As I get older I’ve come to the shuddering realisation that 90% of people in this world lack any sort of common sense. It’s the reason we have signs telling us that hot water might come out of a hot tap, or that slippery floors might cause you to, you know, slip.
In the last few years the internet, which was originally a wonderful place where you could share and learn, has become a vacuous and addictive pit of misleading click-bait articles published with an agenda of some sort. That agenda could be to make money, to change opinions, to taint referendums, to alter elections or simply to keep you coming back.
Today we all have phones to connect us to the web, we fill any tiny amount of downtime with them. On the toilet, we take our phones. In the queue at the coffee shop, we’re on our phones. At the traffic lights, we’re on the phones again. It becomes addictive, and this is exactly what every app, social media site, website and ad-maker wants.
In the video below, a cyclist has taken it upon himself, during this hot summer of 2018, to use his helmet camera and tell drivers to stop using their phone. Now, I’m a cyclist. I cycle to work and back a couple of times a week. I do charity rides etc. However, I’m also a driver. Not only that, and I’ll admit this, I’m sometimes guilty of getting distracted by my phone. I have faults and I do try to fess up to them (although my wife will probably disagree). No matter whether I’m a cyclist or a motorist, I’ve seen both parties at fault in the past, so I’m not going to say that motorists are better than cyclists or vice-versa.

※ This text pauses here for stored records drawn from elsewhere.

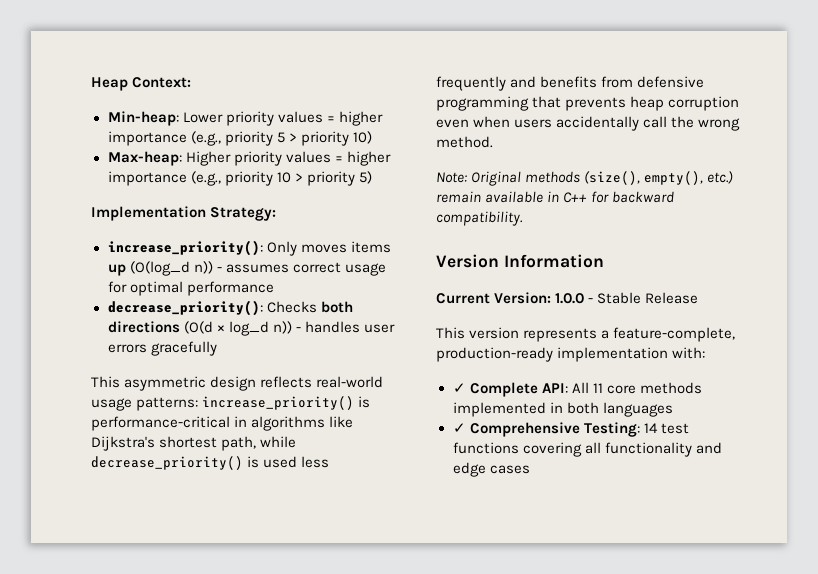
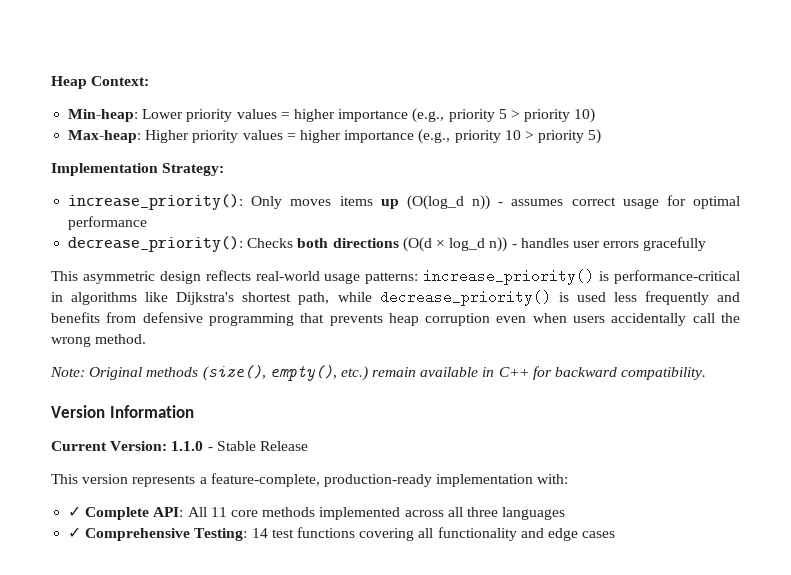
- Current Version: 1.0.0 - Stable Release
+ Current Version: 1.1.0 - Stable Release
- ✓ Complete API: All 11 core methods implemented in both languages
+ ✓ Complete API: All 11 core methods implemented across all three languages

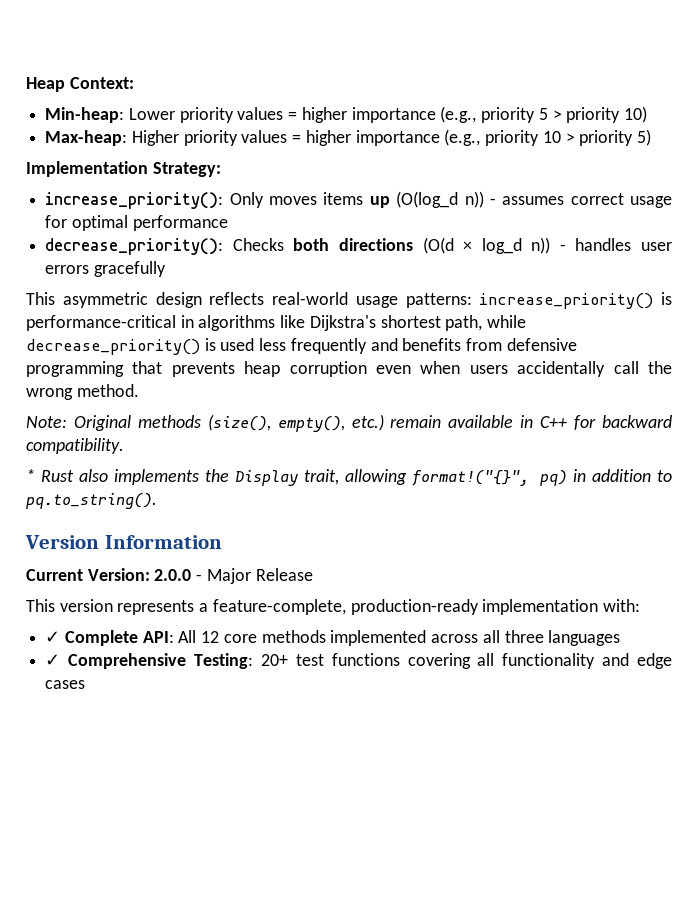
+ * Rust also implements the Display trait, allowing format!("{}", pq) in addition to pq.to_string().
- Current Version: 1.1.0 - Stable Release
+ Current Version: 2.0.0 - Major Release
- ✓ Complete API: All 11 core methods implemented across all three languages
+ ✓ Complete API: All 12 core methods implemented across all three languages
- ✓ Comprehensive Testing: 14 test functions covering all functionality and edge cases
+ ✓ Comprehensive Testing: 20+ test functions covering all functionality and edge cases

But this guy, depending on what side of the fence you’re on, will either be gently reminding drivers that they shouldn’t be handling their phones, even when they’re stuck in traffic, or he’ll be invading the freedom of choice that drivers have to break the law. In this video he spots 50 people using their phones “hand held” whilst in control of a vehicle. Here in the UK, you can get 6 penalty points and a £200 fine if you use a hand-held phone when driving. You’ll also lose your licence if you passed your driving test in the last 2 years. It could also go further, with a ban or up to £1,000 fine if it goes to court.

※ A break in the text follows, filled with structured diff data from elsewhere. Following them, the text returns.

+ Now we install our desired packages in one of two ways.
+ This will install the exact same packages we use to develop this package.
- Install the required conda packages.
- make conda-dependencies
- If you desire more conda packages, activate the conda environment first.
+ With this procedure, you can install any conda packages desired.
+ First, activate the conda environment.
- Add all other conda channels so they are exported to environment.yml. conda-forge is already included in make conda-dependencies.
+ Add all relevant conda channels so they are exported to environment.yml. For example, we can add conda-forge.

I don’t know about you, about half-way through that video I’d already said “he’s irritating everyone” and “he’s causing aggravation for himself and the drivers” or “those people are reacting really badly”. Instead I started thinking, “Geeez, that’s a lot of people knowingly breaking the law”.
Phones make things even worse than they already are. Driving a car is dangerous. Cycling is dangerous. Even walking on a pavement is dangerous enough. Actually, let me tell you a quick story. Just a few weeks ago, I was walking my son back from school and a car mounted the pavement and drove straight towards us in order to get around oncoming traffic. She seemed shocked that I didn’t push myself up against the wall next to the path to get out of her way. My son did, but I stood in front of her car and calmly tapped her window to suggest that her manoeuvre was perhaps a little unsafe considering hundreds of kids were walking down the footpath she’d driven along. She then wound the window down, swearing loudly, stating that the driver in front had given her “no f**king choice” and I should “get out of the f**king way”. The driver in front of her had right-of-way, plus it seemed she’d not considered reversing, despite the road being clear. There was really no arguing with her as she wasn’t prepared to listen to reason.

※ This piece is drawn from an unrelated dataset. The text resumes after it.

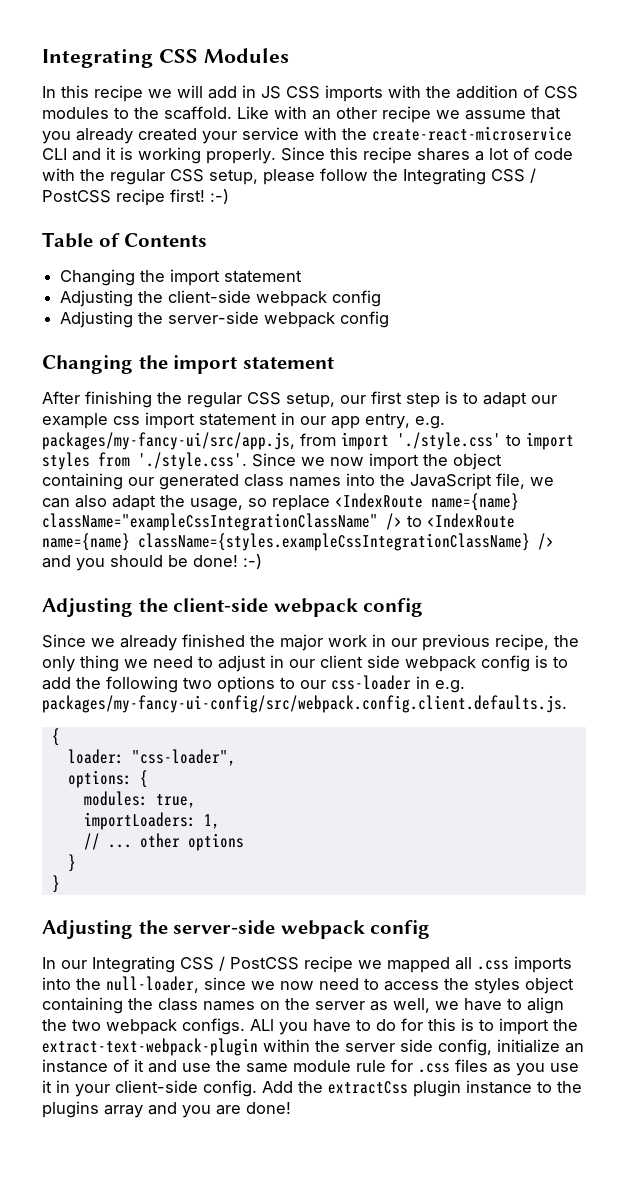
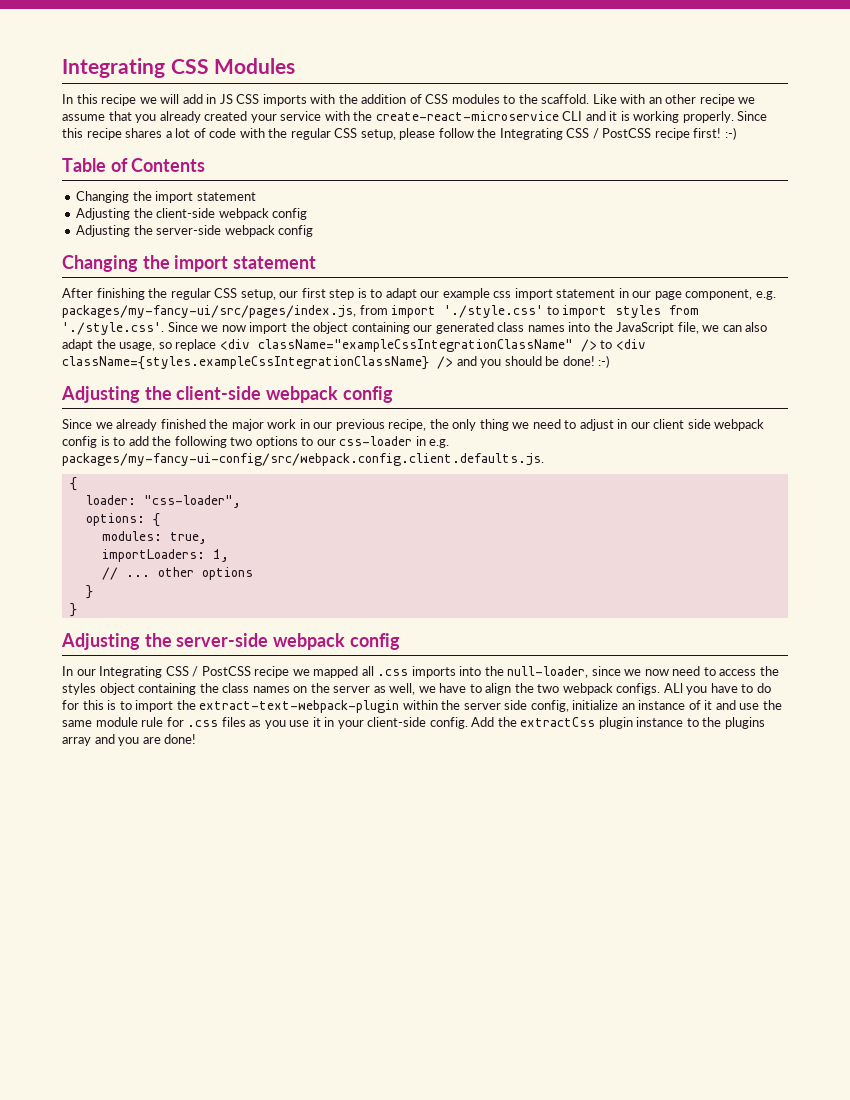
- After finishing the regular CSS setup, our first step is to adapt our example css import statement in our app entry, e.g. packages/my-fancy-ui/src/app.js, from import './style.css' to import styles from './style.css'. Since we now import the object containing our generated class names into the JavaScript file, we can also adapt the usage, so replace <IndexRoute name={name} className="exampleCssIntegrationClassName" /> to <IndexRoute name={name} className={styles.exampleCssIntegrationClassName} /> and you should be done! :-)
+ After finishing the regular CSS setup, our first step is to adapt our example css import statement in our page component, e.g. packages/my-fancy-ui/src/pages/index.js, from import './style.css' to import styles from './style.css'. Since we now import the object containing our generated class names into the JavaScript file, we can also adapt the usage, so replace <div className="exampleCssIntegrationClassName" /> to <div className={styles.exampleCssIntegrationClassName} /> and you should be done! :-)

I try to look at it positively. I like to think that, after she revved her engine and called me a “stupid bossy b***ard”, that she’d gone home, had a brew, and maybe thought, “Wow, I really messed up there today. I put lives in danger by illegally driving on the footpath while the kids were walking home. I was a plonker and the red mist descended for a moment there.”.
Sadly though, when you call someone out on something, they usually get defensive and try and weasel out of it. So in these videos, when they’ve realised their mistake, their reactions are mostly the same…
No! It’s not my fault. I’m going to blame someone else. Blame the weather. Blame an inanimate object. Blame the other driver. I’m going to shout at you instead. I’m perfect. Yeah, deep down I know it’s wrong, but everyone does it, it’s just a one off and I’m not going to admit it because I’m always right about everything. It’s nothing serious. Don’t you dare question me. Don’t interfere, let me do whatever I want regardless of whether it’s legal or safe.
Here’s another one – I’ve seen something similar to this in Manchester a few weeks ago, a guy I overtook on the M6 was steering with his wrists while sending a text, just like this…
As you can see from this last bit of footage (via a driving school) the weaving and the complete lack of attention can easily cause accidents. Sadly, when I used to drive 80+ miles daily up the M6, this was “situation normal” on the new camera-controlled “Smart Motorways”. Many believe that travelling at one strict speed is maybe a bit too boring and start fiddling with phones instead.
Note on the video below that some drivers are filling that “wait time” whilst at red traffic lights. This can cause accidents and yes – it’s still illegal – even if you’re not moving. Check this out..
The internet, social media, constant updates and an endless stream of notifications on your phone will make it tempting to use or check whilst you’re driving. Those lovely app-makers, newspaper editors, social-media creators and advertisers want you to be using your phone as much as possible, but … don’t be a dick. Arrive alive, don’t endanger others either. Leave your phone alone when you’re behind the wheel.